Should I go with the 1987, 1929 or 1999 analogy today?
We’re seeing a lot of buying opportunities down here.
The carnage is not even close to being over.
I’ll buy when…
Buy when there’s blood in the streets.
Cut your losses quickly.
The babies are being thrown out with the bath water. Now is the time to pounce.
Some of the statements are useless, and others are actually quite useful. Regardless, any advice is worthless when not viewed in the context of well-defined plan or strategy. Attempting to create a plan with bits and pieces of advice and ideas will often make things worse, not better. Having a well thought out plan in place, with reasonable goals and expectations, will allow you to stay focused and filter out the good ideas from the bad ones.

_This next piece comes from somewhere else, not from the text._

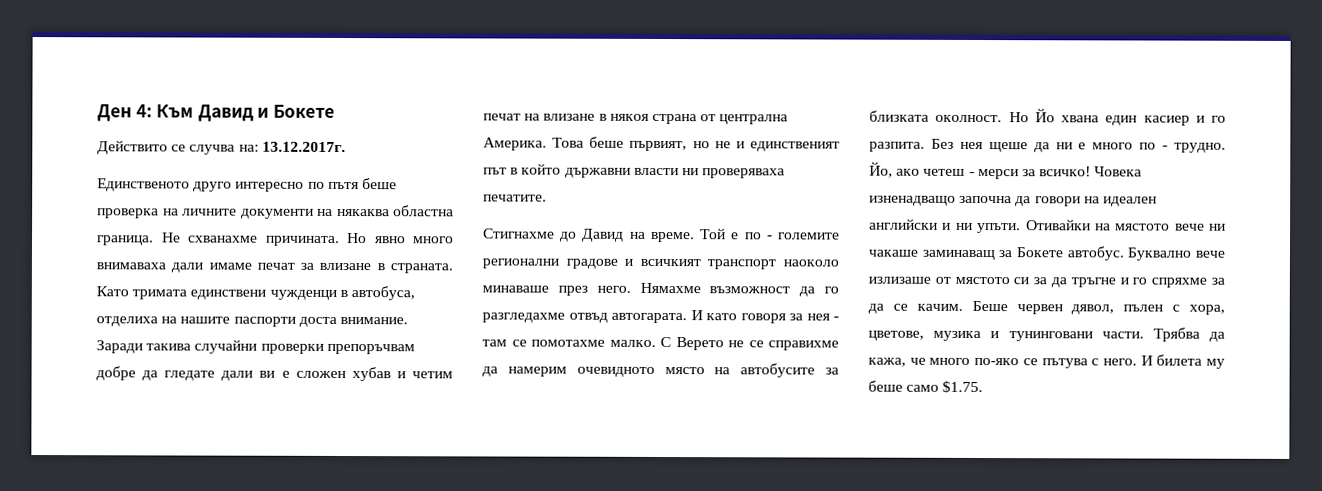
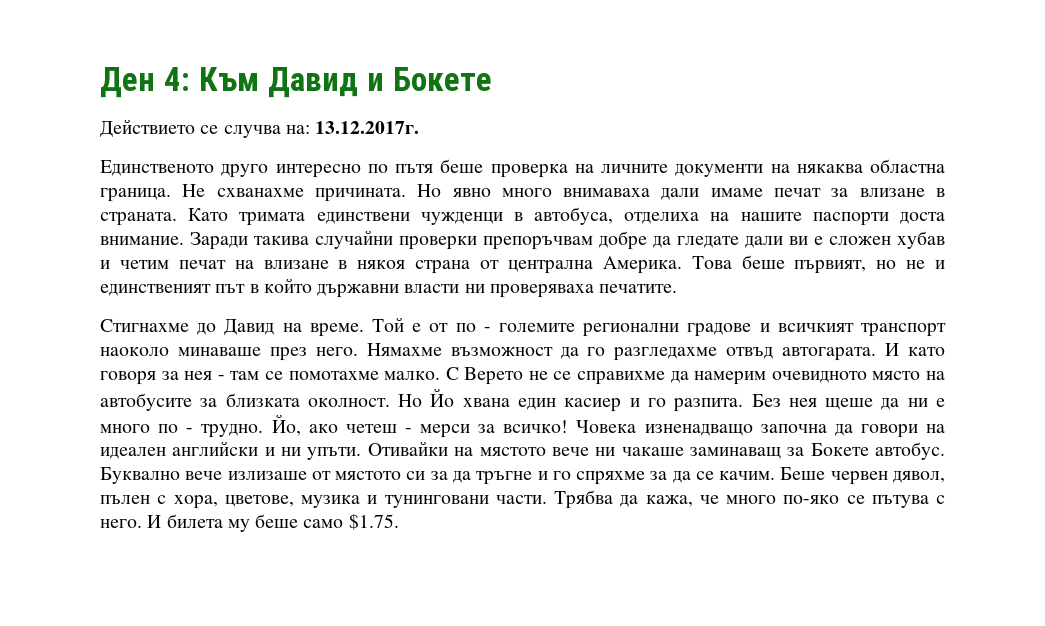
[97,140,168,155] Действито -> [100,119,195,137] Действието
(740, 236) none -> [429,323,449,332] от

Sure, you might lose a few teeth, but your chances are good that you will be the one standing when the bell rings.
I had a flashback while I watched the market slide last week and this morning. It was 1995 and I was sitting in my training class at what is now the largest brokerage firm in the nation by some metric. It was on a day when the market closed down quite a bit-over 200 points on the Dow if I recall correctly.

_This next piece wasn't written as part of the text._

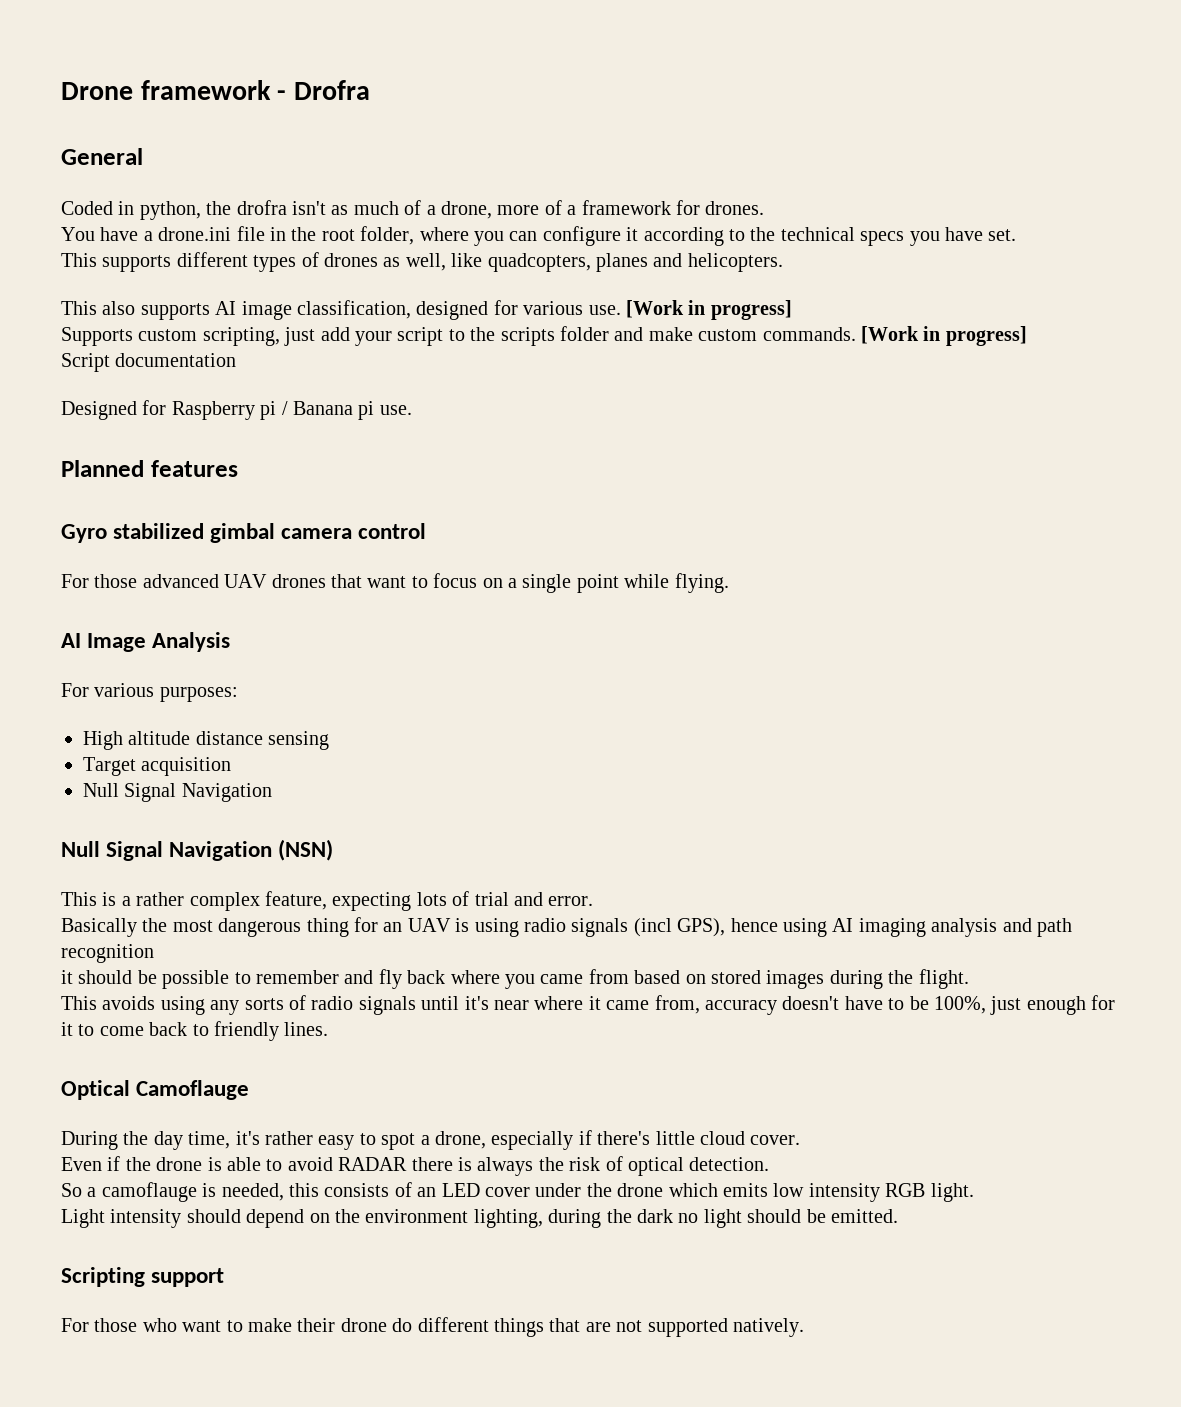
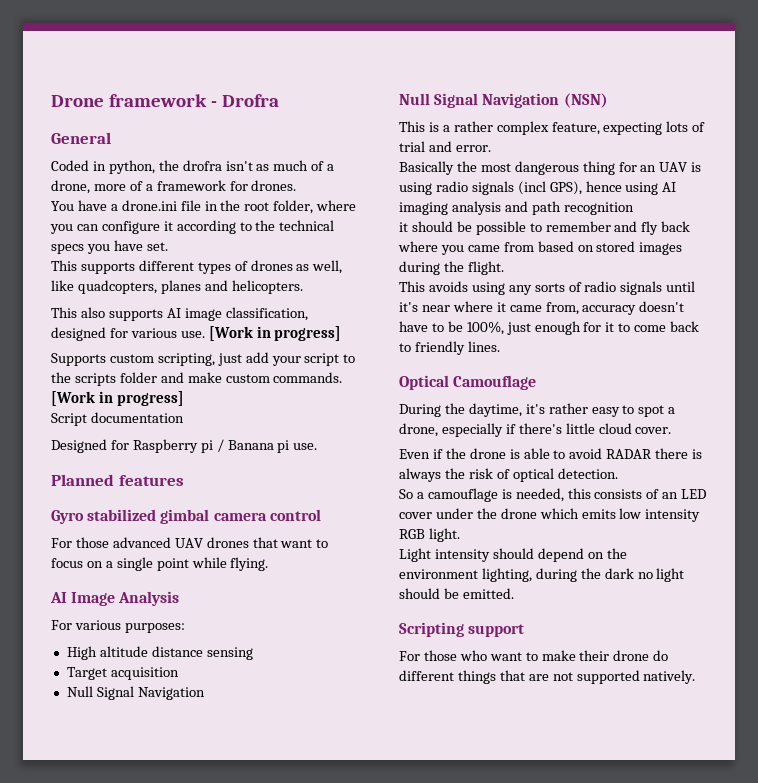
[136,1080,250,1100] Camoflauge -> [453,375,537,390] Camouflage
[153,1131,231,1150] day time, -> [468,403,522,417] daytime,
[101,1182,197,1202] camoflauge -> [427,488,498,502] camouflage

We were packed in a little room, and in walks our instructor. He proceeded to hand out a miniature brick to each of us. The brick was about an inch long. On the side of the brick read " 1 in 4- ask me why?" Then the instructor explained that, on average, the market experiences a down year every 4 years. When that happens, your clients will want to throw a brick through your window, so make sure they throw this brick. I still have the brick. Just let me know if you want to borrow it...
So, will 2015 be the "1 in 4- ask me why?" year? Maybe. Maybe not. My guess is as good as the next guy. Surely, we do have a lot if issues with which to contend... interest rate policy, a slowdown in China, sliding oil prices, and an election next year just to name a few. However, if you go back, practically any period that you choose had a laundry list of issues highlighting why you shouldn't invest. In fact, usually the worst looking environment ended up, in retrospect, looking far, far better.

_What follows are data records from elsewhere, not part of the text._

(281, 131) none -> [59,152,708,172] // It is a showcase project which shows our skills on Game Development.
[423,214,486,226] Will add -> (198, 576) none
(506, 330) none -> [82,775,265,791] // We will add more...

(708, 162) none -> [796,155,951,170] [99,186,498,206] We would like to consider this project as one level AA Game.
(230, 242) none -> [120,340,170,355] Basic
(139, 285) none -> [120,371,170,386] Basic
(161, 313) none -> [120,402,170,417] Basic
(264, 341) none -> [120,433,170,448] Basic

Am I worried that the market is now negative for the year? Sure. I worry about everything. It's my job. But now, a little over 20 years after that training class, I look at things a lot differently. While we can't control the market, we can control your plan. Market swings provide opportunities. Should we revisit your risk tolerance? Your goals? Is your portfolio reflective of what you want to accomplish? This market correction is an opportunity for us to sharpen our focus and concentrate on what is really important to you.
Even if it is just throwing a brick through my window (risk tolerance)...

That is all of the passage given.